[TYPO3-english] Tesseract project and the Google Query data provider

Søren Madsen sma at science.au.dk
Thu Oct 21 15:18:43 CEST 2010


Dear mailing list,

I promised the Tesseract guys to continue our discussion of various Tesseract questions in the mailing list - so that I  – and the TYPO3 community as well – might learn something about this cool suite of extensions. The discussion and questions below are about using the Google Query Data Provider in particular – and if any one else besides Francois and Roberto can help me, please feel free to help.

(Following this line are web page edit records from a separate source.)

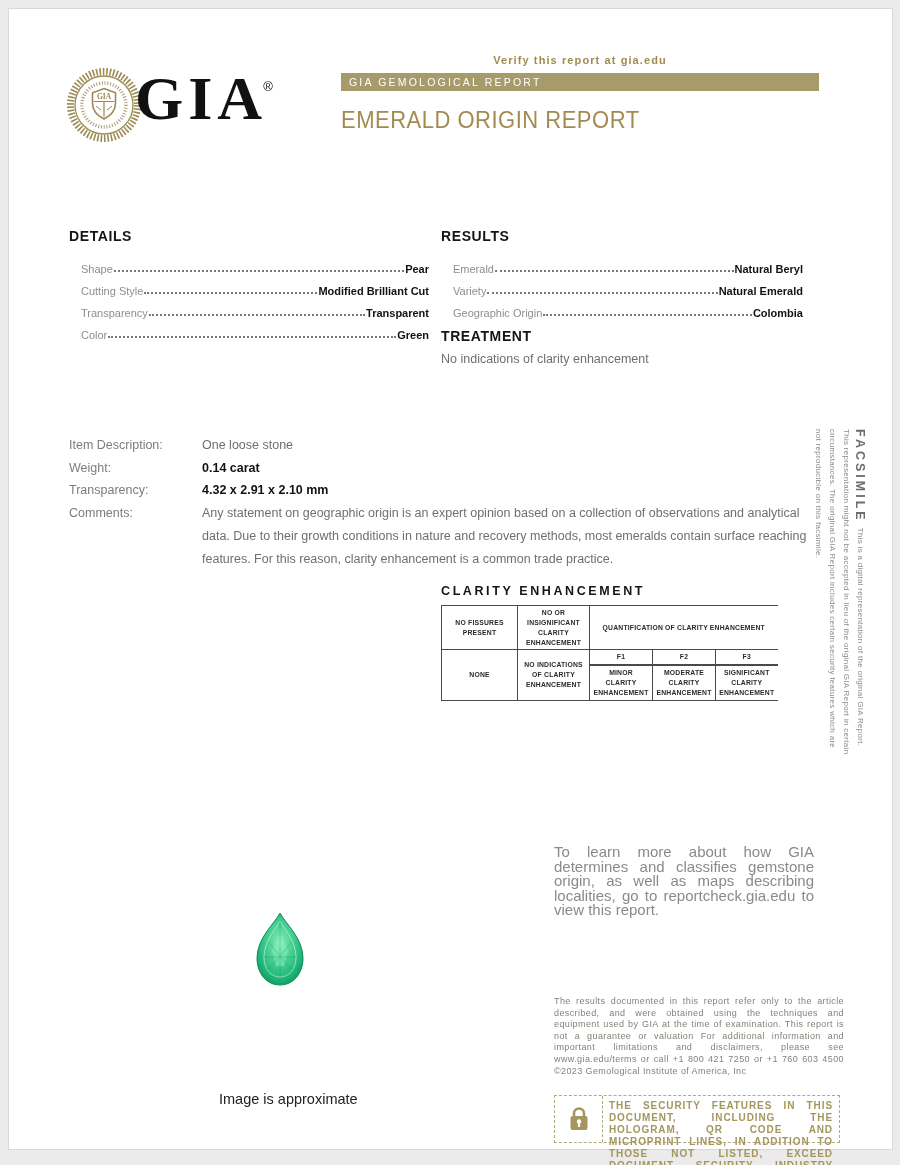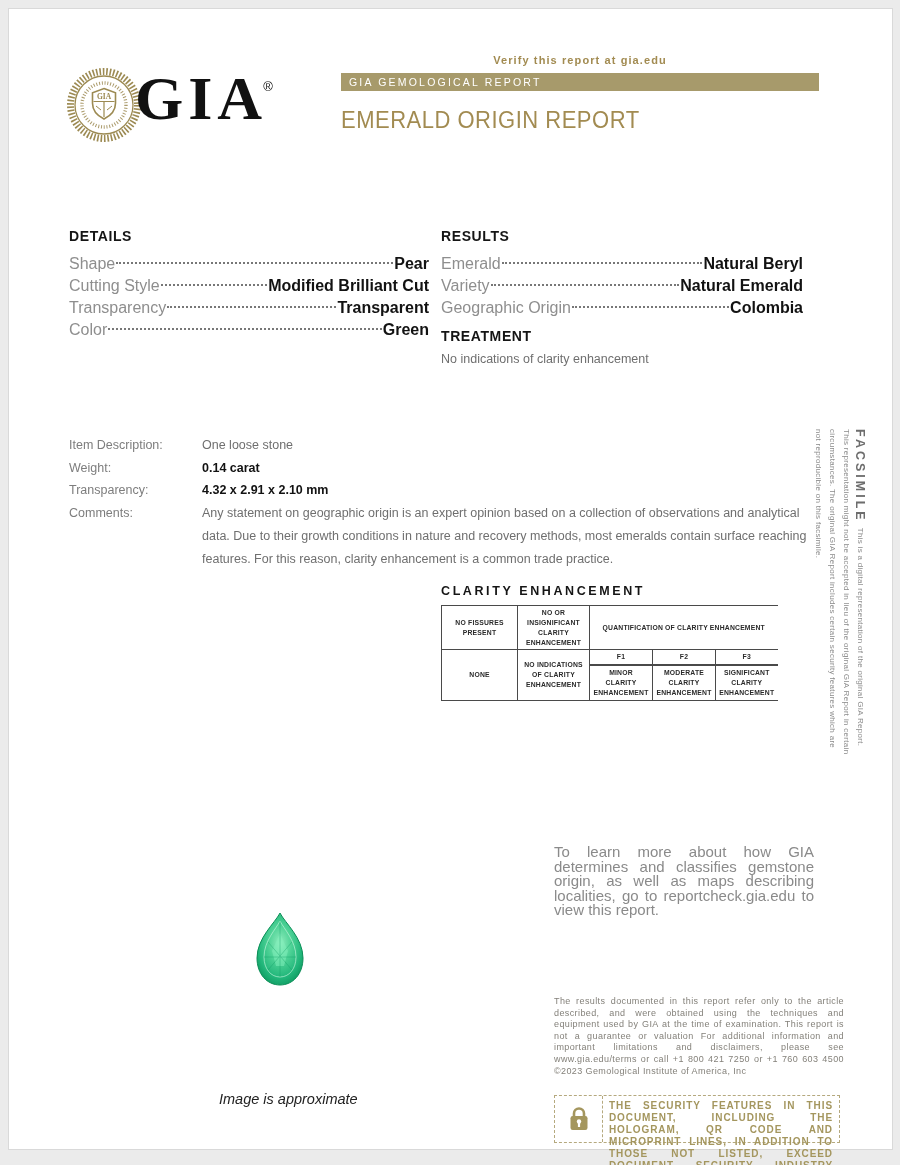--- a/index.html
+++ b/index.html
@@ -19,21 +19,21 @@
             color:#a28b51; font-size:11px; font-weight:bold; letter-spacing:1.1px; }
   .banner { position:absolute; left:332px; top:64px; width:478px; height:18px;
             background:#a79a6b; color:#ffffff; font-size:10.5px; font-weight:normal;
             letter-spacing:2.2px; line-height:18px; padding-left:8px; }
   .title  { position:absolute; left:332px; top:98px; color:#a28b51; font-size:22px;
             letter-spacing:0.5px; font-weight:normal; transform:scaleY(1.05); transform-origin:left top; }
   
   .sec-heading { font-size:14px; font-weight:bold; color:#151515; letter-spacing:0.6px;margin-top:27px; }
   .kv-block { position:absolute; }
   .kv-rows { margin-top:9px; }
-  .kv-row { display:flex; align-items:center; height:22px; font-size:16px; }
+  .kv-row { display:flex; align-items:flex-end; height:22px; font-size:11px;margin-left:12px; }
   .kv-label { color:#8e8e8e; white-space:nowrap; }
   .leader { flex:1; border-bottom:2px dotted #777; margin:0 1px 3px 1px; min-width:10px; }
   .kv-value { color:#121212; font-weight:bold; white-space:nowrap; }
   .treatment-text { margin-top:8px; font-size:12.5px; color:#6f6f6f; }
   
   .item-block { position:absolute; left:60px; top:425px; width:745px; }
   .item-row { display:flex; font-size:12.5px; line-height:22.5px; }
   .item-label { width:133px; color:#7d7d7d; flex:none; }
   .item-value { color:#6f6f6f; }
   .item-value.bold { color:#121212; font-weight:bold; }
@@ -53,21 +53,21 @@
   td.quant { font-size:6.8px; }
   
   .facsimile { position:absolute; left:812px; top:420px; height:332px; width:46px;
                writing-mode:vertical-rl; color:#8b8b8b; font-size:8px; line-height:14px;
                letter-spacing:0.3px; }
   .facsimile .fac-title { font-size:12.5px; font-weight:bold; letter-spacing:3px; color:#6d6d6d; }
   
   .learn-more { position:absolute; left:545px; top:836px; width:260px; font-size:15px;
                 line-height:14.5px; color:#8a8a8a; text-align:justify; }
   .stone { position:absolute; left:245px; top:902px; }
-  .caption { position:absolute; left:210px; top:1082px; font-size:14.5px; color:#222;font-style:italic; }
+  .caption { position:absolute; left:210px; top:1082px; font-size:14.5px; color:#222; }
   .disclaimer { position:absolute; left:545px; top:987px; width:290px; font-size:9px;
                 line-height:11.6px; color:#84817a; letter-spacing:0.4px; text-align:justify; }
   .security { position:absolute; left:545px; top:1086px; width:286px; height:48px;
               border:1.3px dashed #b5a97e; display:flex; align-items:stretch; }
   .lock-cell { width:48px; flex:none; display:flex; align-items:center; justify-content:center;
                border-right:1.3px dashed #b5a97e; }
   .sec-text { flex:1; padding:4px 6px 3px 6px; font-size:10px; font-weight:bold; line-height:12px;
               letter-spacing:0.9px; color:#a4965e; text-align:justify; }
 </style>
 </head>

Any help and enlightenment is highly appreciated! :)

--

On 20/10/2010, at 16.00, Roberto Presedo wrote:

> Hi Søren,
> 
> Here are some answers to your questions...
> 
> 1) For the caching issue, this is indeed related to session. Tesseract
> keeps filter's information in the session in order to reuse the filter
> when browsing page results. If you want to clear the session's
> information, you can use the clear_cache parameter in the url (either
> by GET or POST) example : &clear_cache=1

Ok - that's clear. I tried your other suggestions, but as I wrote to you, that clashed with using pagebrowse, since the query parameter is not transferred to the pagebrowser URL parameters, thus not sending a q parameter, and therefore clearing the cache. 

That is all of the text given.